What you should do
Only one stretch of the data is wanted: the line containing "OZOAQUA JABON DE", the line containing "Dandelion White Small", and every line between them, copied exactly.

· · ·

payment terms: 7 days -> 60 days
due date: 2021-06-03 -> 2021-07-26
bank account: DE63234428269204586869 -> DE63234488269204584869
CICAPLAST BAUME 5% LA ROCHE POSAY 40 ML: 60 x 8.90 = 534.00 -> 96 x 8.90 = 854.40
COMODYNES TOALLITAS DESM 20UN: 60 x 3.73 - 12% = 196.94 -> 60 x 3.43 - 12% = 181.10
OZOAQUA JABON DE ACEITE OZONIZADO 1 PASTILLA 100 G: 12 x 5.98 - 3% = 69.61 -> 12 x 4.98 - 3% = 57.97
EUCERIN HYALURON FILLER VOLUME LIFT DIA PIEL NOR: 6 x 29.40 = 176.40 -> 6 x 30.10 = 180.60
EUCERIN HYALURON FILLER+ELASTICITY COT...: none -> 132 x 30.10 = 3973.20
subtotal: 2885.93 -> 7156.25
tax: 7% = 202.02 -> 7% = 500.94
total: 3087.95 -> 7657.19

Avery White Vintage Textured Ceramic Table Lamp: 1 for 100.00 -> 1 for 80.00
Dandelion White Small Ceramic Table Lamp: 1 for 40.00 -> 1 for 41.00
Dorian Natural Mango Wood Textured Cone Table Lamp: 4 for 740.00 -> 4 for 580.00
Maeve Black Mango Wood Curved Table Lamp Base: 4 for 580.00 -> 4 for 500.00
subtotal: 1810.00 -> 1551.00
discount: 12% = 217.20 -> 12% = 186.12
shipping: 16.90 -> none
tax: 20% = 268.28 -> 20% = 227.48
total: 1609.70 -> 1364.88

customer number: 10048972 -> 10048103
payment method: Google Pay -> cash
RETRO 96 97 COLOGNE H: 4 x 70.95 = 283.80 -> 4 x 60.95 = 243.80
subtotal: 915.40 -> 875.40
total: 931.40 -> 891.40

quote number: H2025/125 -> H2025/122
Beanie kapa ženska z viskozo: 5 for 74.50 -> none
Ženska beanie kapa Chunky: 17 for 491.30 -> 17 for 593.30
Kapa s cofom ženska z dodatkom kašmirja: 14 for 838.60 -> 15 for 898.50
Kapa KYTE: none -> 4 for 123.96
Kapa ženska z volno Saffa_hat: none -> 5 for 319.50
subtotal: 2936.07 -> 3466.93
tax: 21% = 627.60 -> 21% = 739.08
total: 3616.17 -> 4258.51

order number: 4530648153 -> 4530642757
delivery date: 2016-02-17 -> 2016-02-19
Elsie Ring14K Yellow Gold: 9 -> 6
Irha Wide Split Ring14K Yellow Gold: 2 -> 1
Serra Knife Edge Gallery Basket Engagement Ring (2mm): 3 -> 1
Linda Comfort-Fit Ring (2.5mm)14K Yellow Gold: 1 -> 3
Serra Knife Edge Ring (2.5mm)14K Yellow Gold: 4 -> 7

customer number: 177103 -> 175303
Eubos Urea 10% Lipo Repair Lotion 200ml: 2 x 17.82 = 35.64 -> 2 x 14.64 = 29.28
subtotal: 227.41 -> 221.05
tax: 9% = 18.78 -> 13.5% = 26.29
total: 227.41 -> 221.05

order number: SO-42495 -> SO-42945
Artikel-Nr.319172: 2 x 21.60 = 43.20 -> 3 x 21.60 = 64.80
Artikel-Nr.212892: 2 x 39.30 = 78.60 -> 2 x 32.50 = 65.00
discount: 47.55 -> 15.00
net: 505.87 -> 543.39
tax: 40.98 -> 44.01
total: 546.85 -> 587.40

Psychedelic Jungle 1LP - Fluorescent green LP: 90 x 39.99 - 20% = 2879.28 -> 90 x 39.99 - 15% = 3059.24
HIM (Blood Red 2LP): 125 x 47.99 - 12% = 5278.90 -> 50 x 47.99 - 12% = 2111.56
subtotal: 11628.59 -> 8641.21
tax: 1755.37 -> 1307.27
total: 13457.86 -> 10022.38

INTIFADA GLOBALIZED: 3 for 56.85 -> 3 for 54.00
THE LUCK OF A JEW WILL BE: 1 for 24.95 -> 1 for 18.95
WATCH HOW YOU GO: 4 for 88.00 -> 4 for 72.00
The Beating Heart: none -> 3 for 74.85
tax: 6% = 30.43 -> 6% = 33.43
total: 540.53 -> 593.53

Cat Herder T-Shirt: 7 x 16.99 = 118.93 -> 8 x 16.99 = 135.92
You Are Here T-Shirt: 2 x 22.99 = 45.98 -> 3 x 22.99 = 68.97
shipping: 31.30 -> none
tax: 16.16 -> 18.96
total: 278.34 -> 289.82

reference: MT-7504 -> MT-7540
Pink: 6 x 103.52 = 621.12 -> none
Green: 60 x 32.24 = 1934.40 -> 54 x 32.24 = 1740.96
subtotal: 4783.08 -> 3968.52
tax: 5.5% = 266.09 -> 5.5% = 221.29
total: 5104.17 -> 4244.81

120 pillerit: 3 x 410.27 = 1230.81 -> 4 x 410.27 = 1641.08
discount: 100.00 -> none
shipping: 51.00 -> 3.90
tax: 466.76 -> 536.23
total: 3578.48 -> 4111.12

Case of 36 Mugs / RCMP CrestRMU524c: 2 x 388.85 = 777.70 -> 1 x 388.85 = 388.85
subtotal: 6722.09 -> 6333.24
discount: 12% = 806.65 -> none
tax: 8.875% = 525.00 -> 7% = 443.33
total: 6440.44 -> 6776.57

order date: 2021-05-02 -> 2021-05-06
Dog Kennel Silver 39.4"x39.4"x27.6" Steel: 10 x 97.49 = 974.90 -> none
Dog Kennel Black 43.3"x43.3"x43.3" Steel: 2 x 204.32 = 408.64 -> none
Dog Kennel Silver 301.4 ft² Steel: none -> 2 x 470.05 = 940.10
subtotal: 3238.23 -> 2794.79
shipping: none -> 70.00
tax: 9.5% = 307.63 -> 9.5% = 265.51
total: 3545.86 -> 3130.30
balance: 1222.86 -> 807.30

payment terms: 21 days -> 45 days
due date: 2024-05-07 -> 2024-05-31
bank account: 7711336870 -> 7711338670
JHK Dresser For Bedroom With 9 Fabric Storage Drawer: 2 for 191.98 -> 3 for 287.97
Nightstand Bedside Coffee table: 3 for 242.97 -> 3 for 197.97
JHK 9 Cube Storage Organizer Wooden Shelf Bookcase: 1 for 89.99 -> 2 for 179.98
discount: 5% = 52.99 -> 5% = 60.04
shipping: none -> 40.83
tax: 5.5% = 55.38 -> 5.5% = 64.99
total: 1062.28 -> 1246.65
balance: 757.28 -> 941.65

· · ·

Solution for this problem
OZOAQUA JABON DE ACEITE OZONIZADO 1 PASTILLA 100 G: 12 x 5.98 - 3% = 69.61 -> 12 x 4.98 - 3% = 57.97
EUCERIN HYALURON FILLER VOLUME LIFT DIA PIEL NOR: 6 x 29.40 = 176.40 -> 6 x 30.10 = 180.60
EUCERIN HYALURON FILLER+ELASTICITY COT...: none -> 132 x 30.10 = 3973.20
subtotal: 2885.93 -> 7156.25
tax: 7% = 202.02 -> 7% = 500.94
total: 3087.95 -> 7657.19

Avery White Vintage Textured Ceramic Table Lamp: 1 for 100.00 -> 1 for 80.00
Dandelion White Small Ceramic Table Lamp: 1 for 40.00 -> 1 for 41.00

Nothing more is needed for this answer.